Tustin, CA & London, UK & Boston, MA , November 6th 2024 (GLOBE NEWSWIRE) – Avid Bioservices, Inc. (NASDAQ: CDMO) (“Avid” or the “Company”), a dedicated biologics contract development and manufacturing organization (“CDMO”) working to improve patient lives by providing high quality development and manufacturing services to biotechnology and pharmaceutical companies, GHO Capital Partners LLP (“GHO”) and Ampersand Capital Partners (“Ampersand”) today announced they have entered into a definitive merger agreement for Avid to be acquired by funds managed by GHO and Ampersand in an all-cash transaction valued at approximately $1.1 billion.

Under the terms of the merger agreement, GHO and Ampersand would acquire all the outstanding shares held by Avid’s stockholders for $12.50 per share in cash. The per share purchase price represents a 13.8% premium to Avid’s closing share price of $10.98 on November 6, 2024, the last full trading day prior to the transaction announcement, and a 21.9% premium to the Company’s 20-day volume-weighted average share price for the period ended November 6, 2024. This transaction equates to an enterprise value of approximately $1.1 billion, a 6.3x multiple to consensus FY2025E revenue.

“Since our founding, Avid Bioservices’ business has grown by evolving to meet our customers’ broad range of development and manufacturing needs. After years of investment and expansion, now is the right time to move forward as a private company with new owners that will support our next phase,” stated Nick Green, president and CEO of Avid Bioservices. “In evaluating this transaction, our Board considered a range of alternatives and determined that it provides our stockholders significant, immediate and certain cash value for their shares. Partnering with GHO Capital and Ampersand Capital Partners allows us to build on our strong foundation by accessing their significant knowledge base, network and capital to position the business for the future with our customers.”

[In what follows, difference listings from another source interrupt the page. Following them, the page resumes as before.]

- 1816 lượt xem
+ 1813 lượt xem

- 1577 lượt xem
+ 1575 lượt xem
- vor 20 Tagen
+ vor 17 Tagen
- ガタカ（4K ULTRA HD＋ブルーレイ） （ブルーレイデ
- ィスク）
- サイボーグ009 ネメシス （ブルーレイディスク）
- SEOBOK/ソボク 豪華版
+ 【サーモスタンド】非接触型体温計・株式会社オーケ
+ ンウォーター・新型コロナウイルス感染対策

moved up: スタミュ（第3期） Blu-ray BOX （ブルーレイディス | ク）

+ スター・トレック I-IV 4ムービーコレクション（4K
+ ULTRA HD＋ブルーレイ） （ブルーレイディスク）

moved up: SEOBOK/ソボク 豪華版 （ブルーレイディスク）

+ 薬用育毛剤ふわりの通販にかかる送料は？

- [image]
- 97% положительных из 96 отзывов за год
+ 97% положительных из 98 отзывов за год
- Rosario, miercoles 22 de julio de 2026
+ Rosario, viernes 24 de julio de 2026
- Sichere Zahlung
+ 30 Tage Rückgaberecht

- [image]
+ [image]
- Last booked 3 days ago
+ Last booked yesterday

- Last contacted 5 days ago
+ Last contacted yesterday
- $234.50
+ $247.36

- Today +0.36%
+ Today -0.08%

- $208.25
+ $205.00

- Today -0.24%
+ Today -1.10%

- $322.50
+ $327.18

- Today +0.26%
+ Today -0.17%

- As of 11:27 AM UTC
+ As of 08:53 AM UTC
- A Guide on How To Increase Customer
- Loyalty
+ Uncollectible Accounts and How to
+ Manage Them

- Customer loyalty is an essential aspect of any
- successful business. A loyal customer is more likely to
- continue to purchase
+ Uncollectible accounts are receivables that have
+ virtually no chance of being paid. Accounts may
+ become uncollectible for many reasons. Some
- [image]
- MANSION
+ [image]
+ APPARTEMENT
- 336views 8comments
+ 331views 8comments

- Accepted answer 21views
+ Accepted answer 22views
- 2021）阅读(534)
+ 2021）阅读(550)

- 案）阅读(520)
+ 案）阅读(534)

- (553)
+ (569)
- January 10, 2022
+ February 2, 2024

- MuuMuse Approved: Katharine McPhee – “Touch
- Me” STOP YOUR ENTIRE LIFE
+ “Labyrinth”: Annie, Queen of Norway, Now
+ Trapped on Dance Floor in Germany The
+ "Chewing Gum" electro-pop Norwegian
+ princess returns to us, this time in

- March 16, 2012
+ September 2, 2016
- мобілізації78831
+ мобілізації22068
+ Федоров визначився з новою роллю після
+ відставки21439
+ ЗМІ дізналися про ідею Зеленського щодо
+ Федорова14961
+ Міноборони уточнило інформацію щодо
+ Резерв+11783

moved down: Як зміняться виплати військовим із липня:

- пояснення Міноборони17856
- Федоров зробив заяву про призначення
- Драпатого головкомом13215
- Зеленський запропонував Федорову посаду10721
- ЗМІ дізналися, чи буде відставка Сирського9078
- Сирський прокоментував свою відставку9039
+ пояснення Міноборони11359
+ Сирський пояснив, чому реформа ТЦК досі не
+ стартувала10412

“We are excited to announce this recommended cash acquisition of Avid,” said Alan MacKay and Mike Mortimer, Managing Partners of GHO. “As experienced CDMO industry investors, GHO brings deep expertise and experience to support Avid’s management team going forward. Our mission at GHO is to make healthcare better, faster, and more accessible and at the heart of this is enabling efficient, high-quality manufacturing of innovative treatments. Avid exemplifies this perfectly – the Company operates in high-growth markets, producing complex biologics for leading pharmaceutical and biotech innovators at both the clinical and commercial stages. Avid’s recent investments, both in capacity and its exemplary team, position it strongly for future growth. We look forward to working with the Avid team to unlock the Company’s full potential through our established playbook of expanded offerings, talent investment and greater geographic reach.”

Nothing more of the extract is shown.